Work to be completed – In how many lines of the data does the word "size" appear? Give the number by itself.

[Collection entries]
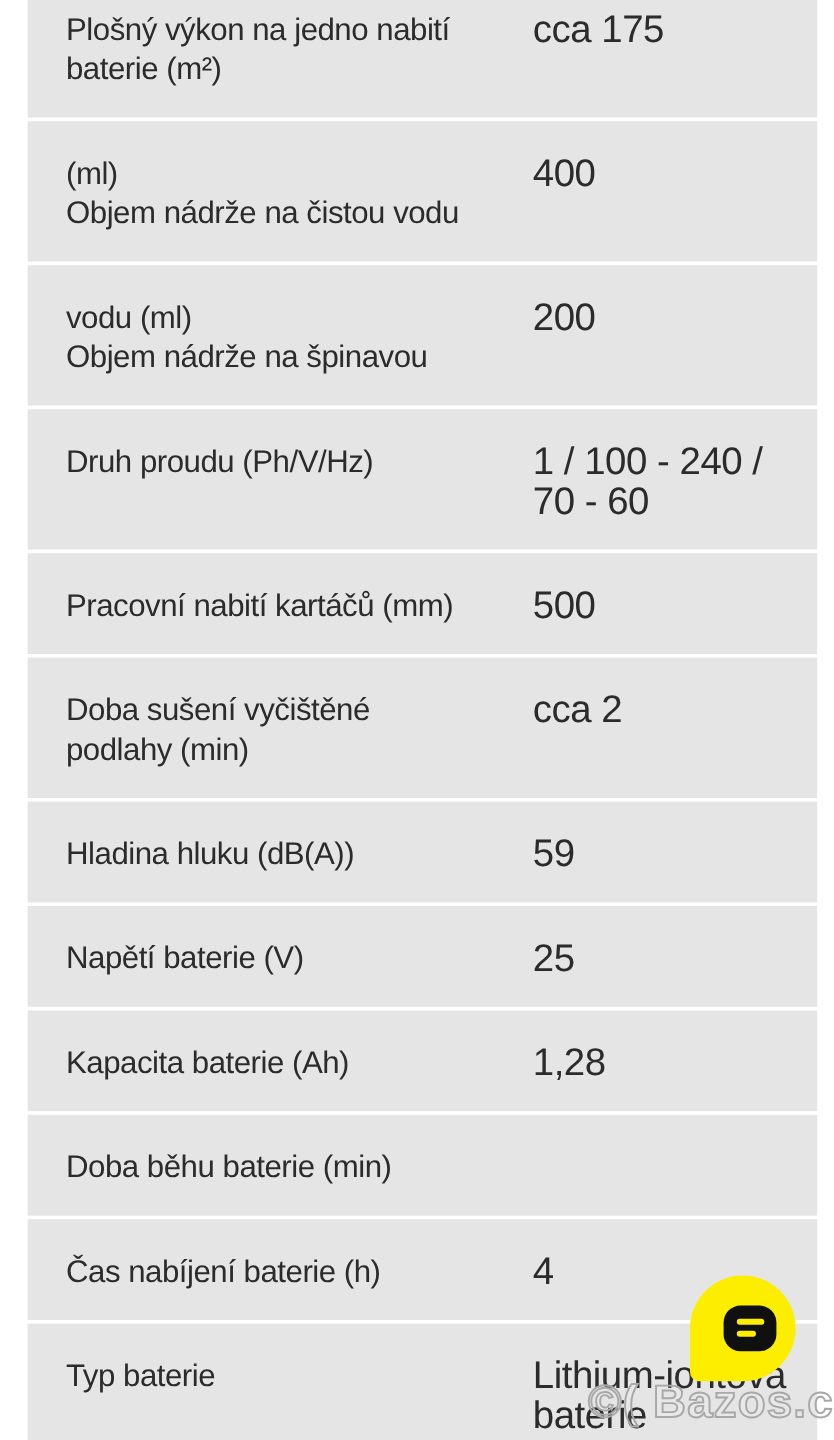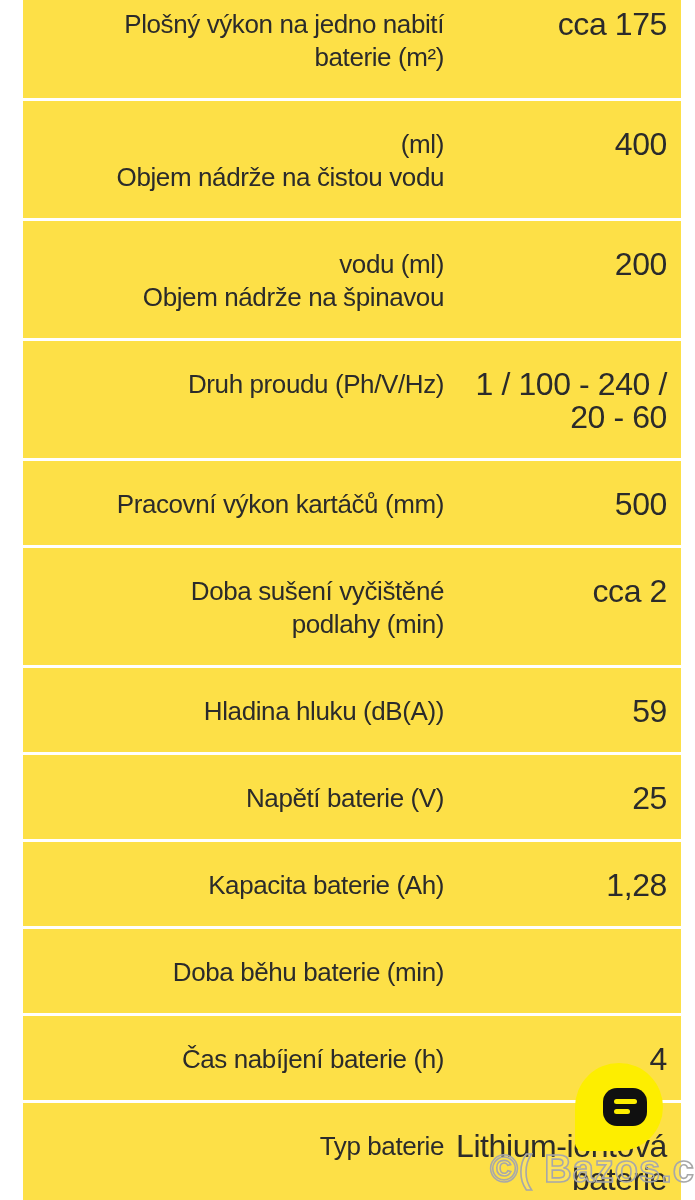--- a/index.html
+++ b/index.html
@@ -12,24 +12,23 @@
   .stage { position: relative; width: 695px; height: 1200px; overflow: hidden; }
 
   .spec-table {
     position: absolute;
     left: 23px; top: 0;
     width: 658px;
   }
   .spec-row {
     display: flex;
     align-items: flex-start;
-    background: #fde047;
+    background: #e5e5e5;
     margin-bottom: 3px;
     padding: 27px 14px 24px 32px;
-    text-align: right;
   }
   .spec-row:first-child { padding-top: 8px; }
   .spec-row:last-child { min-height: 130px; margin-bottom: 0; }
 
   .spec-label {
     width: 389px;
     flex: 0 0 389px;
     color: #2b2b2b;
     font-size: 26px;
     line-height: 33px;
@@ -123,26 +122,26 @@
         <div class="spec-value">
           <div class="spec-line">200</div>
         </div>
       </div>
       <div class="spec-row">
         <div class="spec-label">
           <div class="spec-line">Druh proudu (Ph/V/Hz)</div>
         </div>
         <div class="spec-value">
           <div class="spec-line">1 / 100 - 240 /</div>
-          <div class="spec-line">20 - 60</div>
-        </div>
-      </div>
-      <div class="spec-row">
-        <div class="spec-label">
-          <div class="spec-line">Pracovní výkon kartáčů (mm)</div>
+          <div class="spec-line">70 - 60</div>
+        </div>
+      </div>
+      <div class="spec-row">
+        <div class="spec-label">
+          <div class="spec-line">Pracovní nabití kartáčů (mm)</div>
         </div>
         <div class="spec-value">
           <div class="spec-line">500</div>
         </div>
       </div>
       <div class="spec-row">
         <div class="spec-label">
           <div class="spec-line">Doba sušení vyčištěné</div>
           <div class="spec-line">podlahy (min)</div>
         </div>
---
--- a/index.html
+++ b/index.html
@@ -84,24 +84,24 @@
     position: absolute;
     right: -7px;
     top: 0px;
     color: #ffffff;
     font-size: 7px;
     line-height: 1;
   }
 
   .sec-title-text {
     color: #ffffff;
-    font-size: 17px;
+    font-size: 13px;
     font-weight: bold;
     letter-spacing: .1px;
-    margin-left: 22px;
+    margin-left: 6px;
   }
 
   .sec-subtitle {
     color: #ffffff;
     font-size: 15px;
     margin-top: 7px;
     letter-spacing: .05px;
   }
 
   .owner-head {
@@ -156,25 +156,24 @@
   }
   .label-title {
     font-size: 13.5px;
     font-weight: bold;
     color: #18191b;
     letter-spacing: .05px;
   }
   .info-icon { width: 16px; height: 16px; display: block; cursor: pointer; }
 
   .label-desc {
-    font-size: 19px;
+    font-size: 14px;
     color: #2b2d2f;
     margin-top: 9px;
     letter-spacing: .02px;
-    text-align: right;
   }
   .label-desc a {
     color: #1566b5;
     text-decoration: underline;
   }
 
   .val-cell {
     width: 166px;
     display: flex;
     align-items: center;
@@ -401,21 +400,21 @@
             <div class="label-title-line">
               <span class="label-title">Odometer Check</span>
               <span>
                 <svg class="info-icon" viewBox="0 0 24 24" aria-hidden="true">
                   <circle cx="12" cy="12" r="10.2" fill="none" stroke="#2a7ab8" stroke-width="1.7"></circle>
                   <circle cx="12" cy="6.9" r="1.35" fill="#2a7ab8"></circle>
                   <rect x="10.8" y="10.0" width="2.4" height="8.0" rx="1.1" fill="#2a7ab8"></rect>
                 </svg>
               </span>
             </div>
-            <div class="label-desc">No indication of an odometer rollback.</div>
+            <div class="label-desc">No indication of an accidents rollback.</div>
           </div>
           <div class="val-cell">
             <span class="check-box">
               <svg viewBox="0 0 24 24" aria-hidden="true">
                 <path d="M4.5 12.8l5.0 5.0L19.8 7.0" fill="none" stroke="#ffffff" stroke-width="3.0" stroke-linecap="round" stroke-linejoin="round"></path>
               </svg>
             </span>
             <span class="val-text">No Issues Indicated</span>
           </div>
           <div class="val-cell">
==
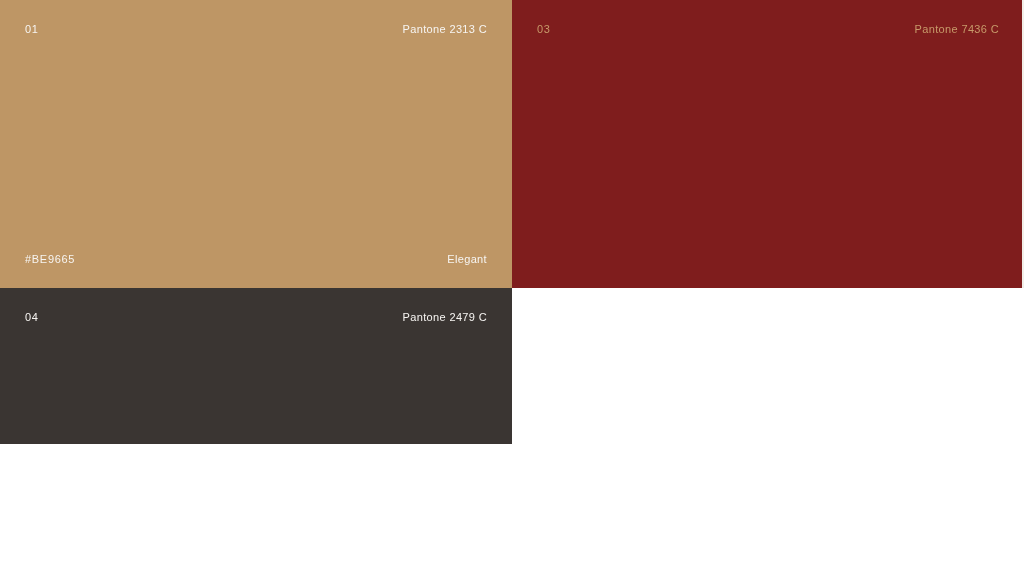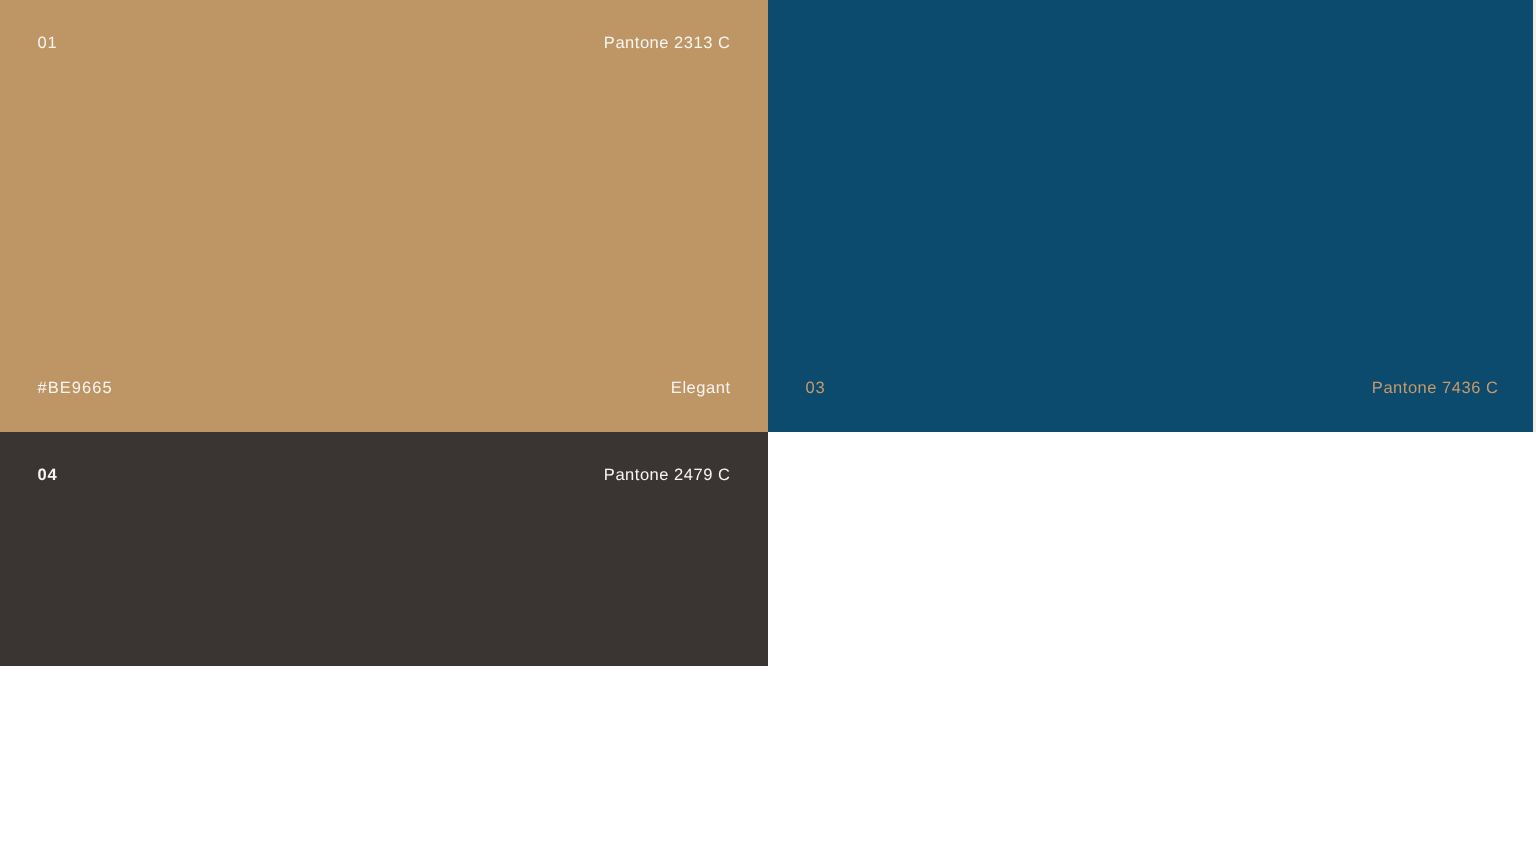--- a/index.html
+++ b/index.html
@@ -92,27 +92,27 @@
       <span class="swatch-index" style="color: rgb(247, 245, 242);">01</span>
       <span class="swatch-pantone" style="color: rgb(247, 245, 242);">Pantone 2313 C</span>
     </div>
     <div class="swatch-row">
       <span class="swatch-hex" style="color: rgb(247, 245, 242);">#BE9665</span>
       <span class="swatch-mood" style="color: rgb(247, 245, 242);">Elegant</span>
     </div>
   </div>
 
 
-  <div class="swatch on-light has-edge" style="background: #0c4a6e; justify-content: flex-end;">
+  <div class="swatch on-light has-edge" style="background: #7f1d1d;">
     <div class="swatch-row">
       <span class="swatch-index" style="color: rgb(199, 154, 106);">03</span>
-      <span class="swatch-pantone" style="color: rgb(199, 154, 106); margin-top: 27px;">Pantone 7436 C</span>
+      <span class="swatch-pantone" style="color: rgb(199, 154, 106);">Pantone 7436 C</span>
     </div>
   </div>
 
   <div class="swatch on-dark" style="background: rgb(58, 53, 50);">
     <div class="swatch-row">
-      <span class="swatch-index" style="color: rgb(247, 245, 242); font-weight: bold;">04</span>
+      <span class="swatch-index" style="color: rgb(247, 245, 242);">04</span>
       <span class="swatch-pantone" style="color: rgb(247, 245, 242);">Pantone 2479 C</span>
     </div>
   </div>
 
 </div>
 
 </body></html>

Exercise output – 8